Mientras tanto, en los centros de poder, los religiosos siguen gobernando las pautas: quieren religarse con un deseo altamente reaccionario a la ruptura de los ídolos que ya  no sirven. Mientras el escéptico niega directamente la existencia de tales ídolos.

Al final resulta que no veremos ensayos dirigirse hacia direcciones que nadie querrá aceptar. Es fácil crear cúmulos de poder que controlen los gustos personales y pretendan justificar pequeños islotes de éxito para conformar el techo de cristal de la civilización.

La edad de bronce es la edad de los rústicos, el sometimiento sobre los cosmopolitas. Cuando nos dirigimos a la sociedad debemos partir de los que viven en los extramuros, para invitarlos al centro de la ciudad. El rústico sería, como diría Maquiavelo, el que vive en dependencia de un señor mientras que el cosmopolita sería su misma definición de republicano - que no depende de un Príncipe. Y papel del Príncipe es el de ocupar el papel de ponerse en poder como un déspota, no un dictador, y devolvérselo al pueblo para justificar el acto como un gesto noble.

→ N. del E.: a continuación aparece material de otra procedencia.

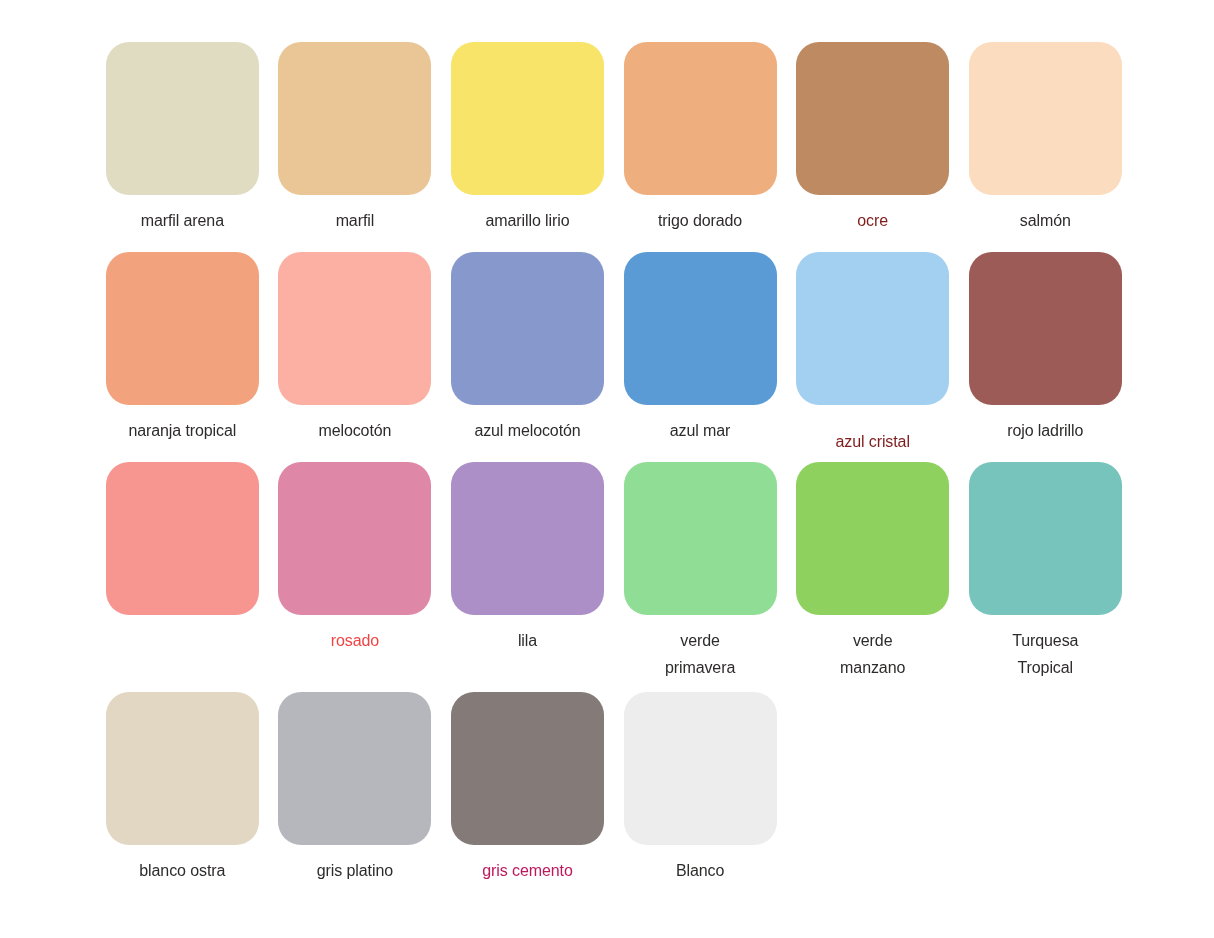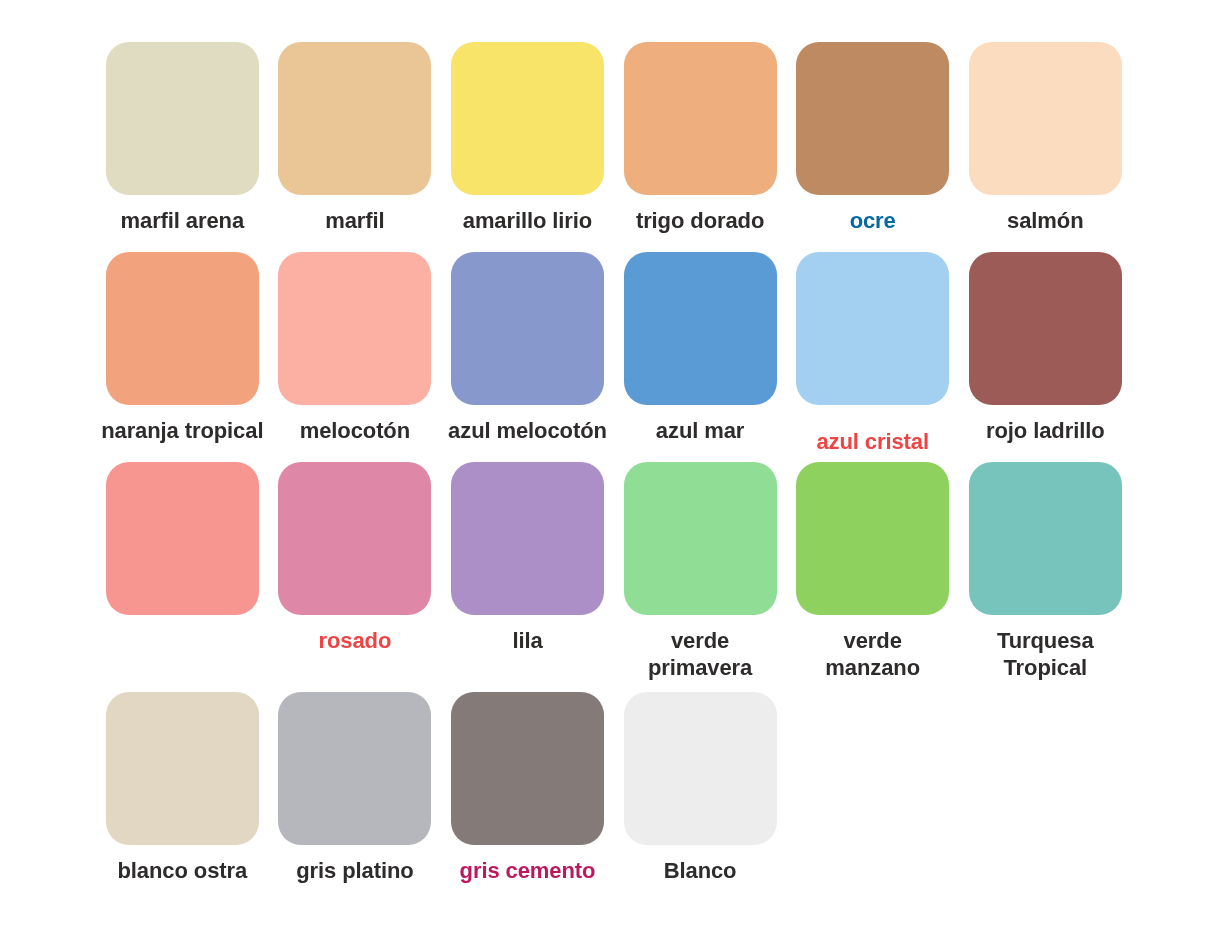--- a/index.html
+++ b/index.html
@@ -60,9 +60,9 @@
 
   .swatch-label {
     margin-top: 13px;
-    font-size: 22px;
+    font-size: 16px;
     line-height: 26.5px;
-    font-weight: 700;
+    font-weight: 400;
     color: #2e2b2b;
     text-align: center;
     letter-spacing: -0.1px;

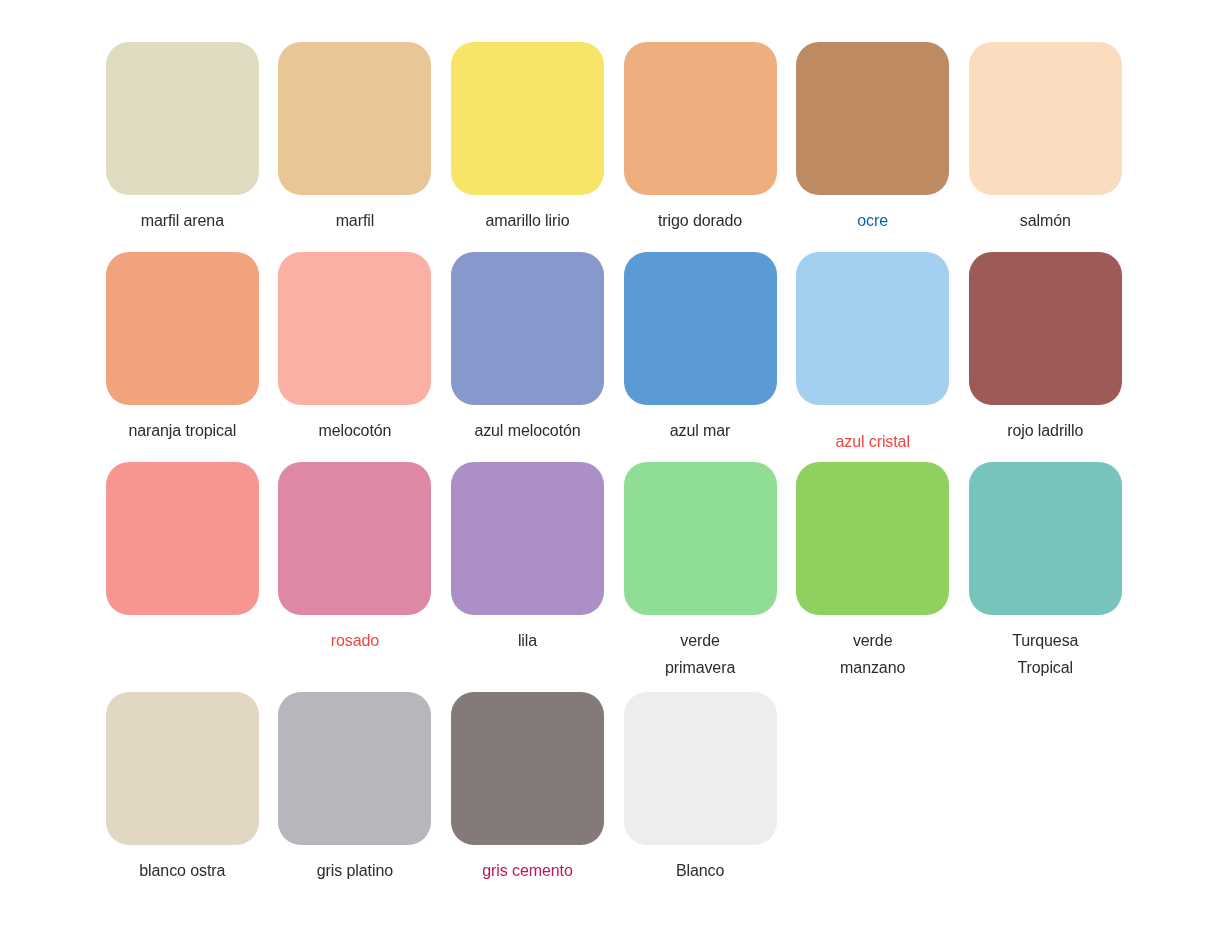--- a/index.html
+++ b/index.html
@@ -99,7 +99,7 @@
         </div>
         <div class="swatch-cell">
           <div class="swatch-chip" style="background-color: rgb(189, 138, 98);"></div>
-          <div class="swatch-label" style="color: #0369a1;">ocre</div>
+          <div class="swatch-label" style="color: #7f1d1d;">ocre</div>
         </div>
         <div class="swatch-cell">
           <div class="swatch-chip" style="background-color: rgb(251, 220, 191);"></div>

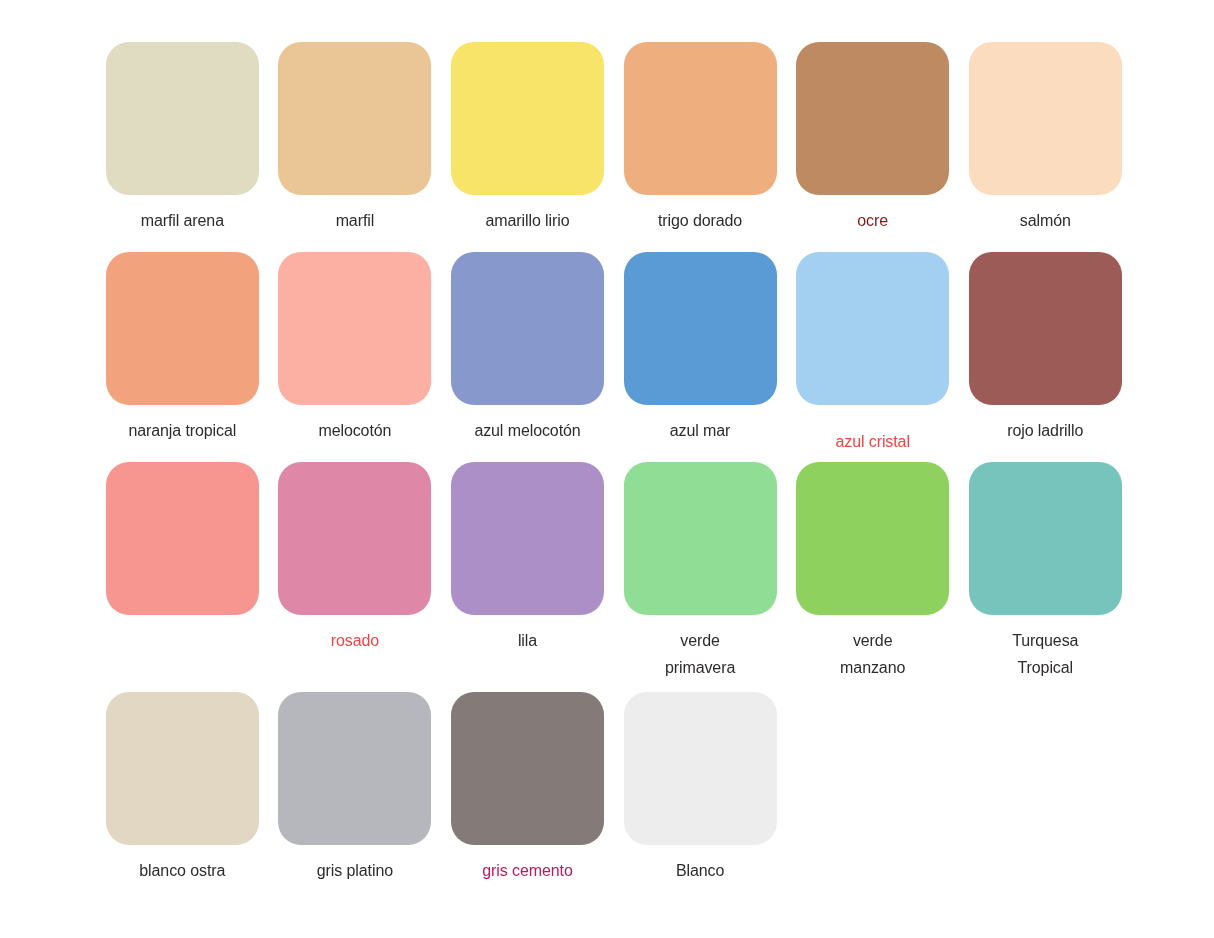--- a/index.html
+++ b/index.html
@@ -125,7 +125,7 @@
         </div>
         <div class="swatch-cell">
           <div class="swatch-chip" style="background-color: rgb(163, 207, 240);"></div>
-          <div class="swatch-label" style="color: #ef4444; margin-top: 24px;">azul cristal</div>
+          <div class="swatch-label" style="color: #7f1d1d; margin-top: 24px;">azul cristal</div>
         </div>
         <div class="swatch-cell">
           <div class="swatch-chip" style="background-color: rgb(157, 91, 88);"></div>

El dictador es el que le dice al quiere y sabe manejarse cómo hacer las cosas, mientras que el déspota sólo ocupa el mismo poder ante el qu ni quiere ni sabe debido a su visión rústica de la vida. Adentrarnos al interior de la ciudad supone reconocer los artificios de su construcción, ubicarnos en los distintos roles que conforman los muros en toda su lógica, la separación de poderes y el pacto social que suponen para una convivencia consentida por todas las personas.

No es ninguna utopía, se trata, simplemente, de la última Gran Revolución del individuo. De su capacidad de verse a sí mismo en la Historia.